1 de febrero de 2013 / 02:24 p.m.

 La Arquidiócesis de México convocó a los sacerdotes a renovar sus credenciales de ministros de culto, les advirtió que de no hacerlo estarán inhabilitados para realizar prácticas ministeriales y no se responsabiliza de ninguno de sus actos, que “"además de ser ilícitos, pueden ser inválidos”".

Asimismo dio a conocer que hay 36 sacerdotes inhabilitados que no pueden ejercer porque no han cumplido con los requisitos para obtener su credencial, por estar suspendidos o que han sido privados del ministerio sacerdotal.

Solicitó a los religiosos y laicos, informar si conocen algún sacerdote que no cuente con sus credenciales y pueden pedir que se investigue.

El Sistema de Información de la Arquidiócesis señaló que las disposiciones fueron hechas por el canciller José Ortiz Montes, quien le recordó a los responsables de los templos, casas de formación, institutos de vida consagrada y sociedades de vida apostólica que "“tendrán una amonestación canónica y se les impondrá una sanción en caso de solicitar o permitir un servicio con el conocimiento de no contar con la credencial de ministerio de culto”".

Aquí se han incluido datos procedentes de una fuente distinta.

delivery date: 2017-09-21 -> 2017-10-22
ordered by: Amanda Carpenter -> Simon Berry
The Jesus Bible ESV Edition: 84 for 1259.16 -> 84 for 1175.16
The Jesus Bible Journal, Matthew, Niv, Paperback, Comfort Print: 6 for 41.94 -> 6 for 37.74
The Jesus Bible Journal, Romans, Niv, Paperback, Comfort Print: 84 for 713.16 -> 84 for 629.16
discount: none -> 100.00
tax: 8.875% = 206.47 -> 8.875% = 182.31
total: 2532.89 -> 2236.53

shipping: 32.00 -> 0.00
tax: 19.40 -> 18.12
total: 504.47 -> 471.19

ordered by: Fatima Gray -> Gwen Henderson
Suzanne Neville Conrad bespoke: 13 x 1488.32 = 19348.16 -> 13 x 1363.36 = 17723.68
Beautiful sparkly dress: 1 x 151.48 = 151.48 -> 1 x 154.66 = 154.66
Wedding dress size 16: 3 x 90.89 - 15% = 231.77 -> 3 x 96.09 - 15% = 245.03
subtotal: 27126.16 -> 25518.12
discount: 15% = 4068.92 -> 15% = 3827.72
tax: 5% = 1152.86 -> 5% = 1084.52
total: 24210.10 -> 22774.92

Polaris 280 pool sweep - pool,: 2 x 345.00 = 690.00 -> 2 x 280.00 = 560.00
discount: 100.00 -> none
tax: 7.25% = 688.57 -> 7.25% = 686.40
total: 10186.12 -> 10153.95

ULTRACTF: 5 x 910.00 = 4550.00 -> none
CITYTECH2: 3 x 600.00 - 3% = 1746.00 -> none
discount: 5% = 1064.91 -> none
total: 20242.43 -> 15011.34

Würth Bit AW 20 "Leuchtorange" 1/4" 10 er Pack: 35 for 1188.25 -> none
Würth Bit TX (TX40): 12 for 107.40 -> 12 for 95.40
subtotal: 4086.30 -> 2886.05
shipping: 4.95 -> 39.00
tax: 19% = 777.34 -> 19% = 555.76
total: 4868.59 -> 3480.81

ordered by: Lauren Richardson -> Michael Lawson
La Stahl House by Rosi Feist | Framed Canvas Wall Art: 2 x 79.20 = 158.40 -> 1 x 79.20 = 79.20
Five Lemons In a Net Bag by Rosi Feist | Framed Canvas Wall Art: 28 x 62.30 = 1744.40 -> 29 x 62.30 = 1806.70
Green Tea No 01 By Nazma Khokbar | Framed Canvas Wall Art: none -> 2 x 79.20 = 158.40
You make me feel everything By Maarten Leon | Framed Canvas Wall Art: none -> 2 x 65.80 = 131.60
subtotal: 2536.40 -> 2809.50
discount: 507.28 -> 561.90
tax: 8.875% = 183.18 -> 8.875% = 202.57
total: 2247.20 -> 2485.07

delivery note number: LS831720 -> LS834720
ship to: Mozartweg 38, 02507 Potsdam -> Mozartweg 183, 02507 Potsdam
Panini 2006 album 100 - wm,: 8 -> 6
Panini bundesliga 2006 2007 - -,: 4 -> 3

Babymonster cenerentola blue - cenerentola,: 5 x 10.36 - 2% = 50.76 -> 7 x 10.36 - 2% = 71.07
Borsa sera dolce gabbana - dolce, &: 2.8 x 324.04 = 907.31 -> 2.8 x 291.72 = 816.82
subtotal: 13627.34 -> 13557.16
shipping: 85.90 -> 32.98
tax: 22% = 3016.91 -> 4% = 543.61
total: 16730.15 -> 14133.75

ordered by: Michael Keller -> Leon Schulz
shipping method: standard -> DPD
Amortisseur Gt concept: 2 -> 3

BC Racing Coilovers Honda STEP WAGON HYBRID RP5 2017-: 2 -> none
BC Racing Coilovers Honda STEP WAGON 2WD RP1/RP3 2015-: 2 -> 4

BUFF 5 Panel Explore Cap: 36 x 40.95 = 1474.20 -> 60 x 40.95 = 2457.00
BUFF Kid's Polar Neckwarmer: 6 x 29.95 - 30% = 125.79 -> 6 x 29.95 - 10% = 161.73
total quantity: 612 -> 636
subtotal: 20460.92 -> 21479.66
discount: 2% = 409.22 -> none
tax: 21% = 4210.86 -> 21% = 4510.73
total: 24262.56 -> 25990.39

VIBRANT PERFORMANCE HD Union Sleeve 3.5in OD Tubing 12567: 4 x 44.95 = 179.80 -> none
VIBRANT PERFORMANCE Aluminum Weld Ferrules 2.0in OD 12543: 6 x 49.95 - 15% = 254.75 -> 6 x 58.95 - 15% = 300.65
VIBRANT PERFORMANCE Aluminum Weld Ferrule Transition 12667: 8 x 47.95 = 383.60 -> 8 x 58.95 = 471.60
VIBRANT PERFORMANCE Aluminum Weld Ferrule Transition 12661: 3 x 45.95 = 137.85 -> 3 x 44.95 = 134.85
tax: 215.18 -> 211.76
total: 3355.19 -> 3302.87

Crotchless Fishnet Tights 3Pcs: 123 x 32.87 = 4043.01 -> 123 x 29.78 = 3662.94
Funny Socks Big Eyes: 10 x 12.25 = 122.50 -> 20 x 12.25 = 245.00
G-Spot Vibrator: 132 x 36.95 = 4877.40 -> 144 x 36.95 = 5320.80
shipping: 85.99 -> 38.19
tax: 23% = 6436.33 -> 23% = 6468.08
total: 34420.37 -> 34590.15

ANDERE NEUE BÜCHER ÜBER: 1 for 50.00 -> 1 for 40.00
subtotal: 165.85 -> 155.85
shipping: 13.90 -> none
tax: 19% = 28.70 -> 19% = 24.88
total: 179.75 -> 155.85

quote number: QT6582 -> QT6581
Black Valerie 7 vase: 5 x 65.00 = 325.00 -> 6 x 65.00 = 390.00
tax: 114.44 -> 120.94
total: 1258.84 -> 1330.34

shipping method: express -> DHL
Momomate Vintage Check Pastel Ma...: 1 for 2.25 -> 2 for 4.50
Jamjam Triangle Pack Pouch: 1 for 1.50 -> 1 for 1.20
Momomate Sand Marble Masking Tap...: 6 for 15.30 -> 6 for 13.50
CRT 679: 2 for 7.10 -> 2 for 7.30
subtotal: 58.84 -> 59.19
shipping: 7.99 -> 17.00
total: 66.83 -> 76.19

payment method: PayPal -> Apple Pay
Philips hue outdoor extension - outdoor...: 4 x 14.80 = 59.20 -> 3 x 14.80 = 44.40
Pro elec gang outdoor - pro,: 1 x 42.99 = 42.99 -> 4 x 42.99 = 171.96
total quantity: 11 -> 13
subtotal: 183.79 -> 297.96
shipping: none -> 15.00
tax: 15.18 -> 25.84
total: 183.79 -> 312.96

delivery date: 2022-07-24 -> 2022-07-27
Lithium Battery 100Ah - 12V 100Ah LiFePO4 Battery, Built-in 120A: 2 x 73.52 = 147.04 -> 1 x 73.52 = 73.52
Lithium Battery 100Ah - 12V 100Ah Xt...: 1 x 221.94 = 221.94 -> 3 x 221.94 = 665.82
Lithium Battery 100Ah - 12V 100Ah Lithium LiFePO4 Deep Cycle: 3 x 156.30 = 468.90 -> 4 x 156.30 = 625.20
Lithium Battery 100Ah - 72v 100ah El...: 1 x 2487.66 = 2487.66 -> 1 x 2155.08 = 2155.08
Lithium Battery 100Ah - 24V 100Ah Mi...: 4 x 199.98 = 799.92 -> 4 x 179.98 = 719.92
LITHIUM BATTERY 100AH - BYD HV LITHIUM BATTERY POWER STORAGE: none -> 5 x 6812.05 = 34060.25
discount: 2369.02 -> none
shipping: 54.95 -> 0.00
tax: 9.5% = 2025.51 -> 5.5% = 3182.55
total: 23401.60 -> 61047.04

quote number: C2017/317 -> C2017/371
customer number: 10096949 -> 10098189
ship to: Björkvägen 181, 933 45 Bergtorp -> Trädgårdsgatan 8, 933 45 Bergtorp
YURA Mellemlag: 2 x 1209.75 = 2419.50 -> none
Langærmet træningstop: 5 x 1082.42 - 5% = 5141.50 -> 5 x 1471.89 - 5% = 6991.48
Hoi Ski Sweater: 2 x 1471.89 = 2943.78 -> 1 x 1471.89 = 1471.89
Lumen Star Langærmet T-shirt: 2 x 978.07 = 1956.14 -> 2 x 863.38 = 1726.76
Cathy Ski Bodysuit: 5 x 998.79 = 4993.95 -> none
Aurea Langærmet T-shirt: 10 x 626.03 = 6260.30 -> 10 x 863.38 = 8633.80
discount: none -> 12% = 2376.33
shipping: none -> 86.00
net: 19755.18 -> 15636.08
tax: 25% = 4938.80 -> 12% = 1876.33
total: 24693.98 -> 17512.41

Invitó a los fieles a estar alertas ante cualquier celebración extraña, sobre todo cuando los “sacerdotes” se presentan como “almas caritativas” que piden “ayuda” para casas de niños pobres o el comedor de la parroquia.

Ortiz Montes insistió en que los sacramentos son lo más importante en la vida de los fieles, por eso destacó “"cuando alguien busca celebrarlos fuera de estos ámbitos autorizados se puede sospechar de que es un falso sacerdote”".

En esas situaciones, dijo, las autoridades eclesiales no pueden garantizar que un sacramento sea válido, cuando no se respeta esta norma "“es una situación de la que muchas personas se dan cuenta hasta que quieren obtener el documento del matrimonio o bautizo que celebraron en un jardín o en una hermosa playa. Estos conflictos se pueden evitar si los feligreses fueran más prudentes y no buscarán la espectacularidad de sus sacramentos, sino la vivencia de los mismos en un lugar sagrado y desde la fe"”.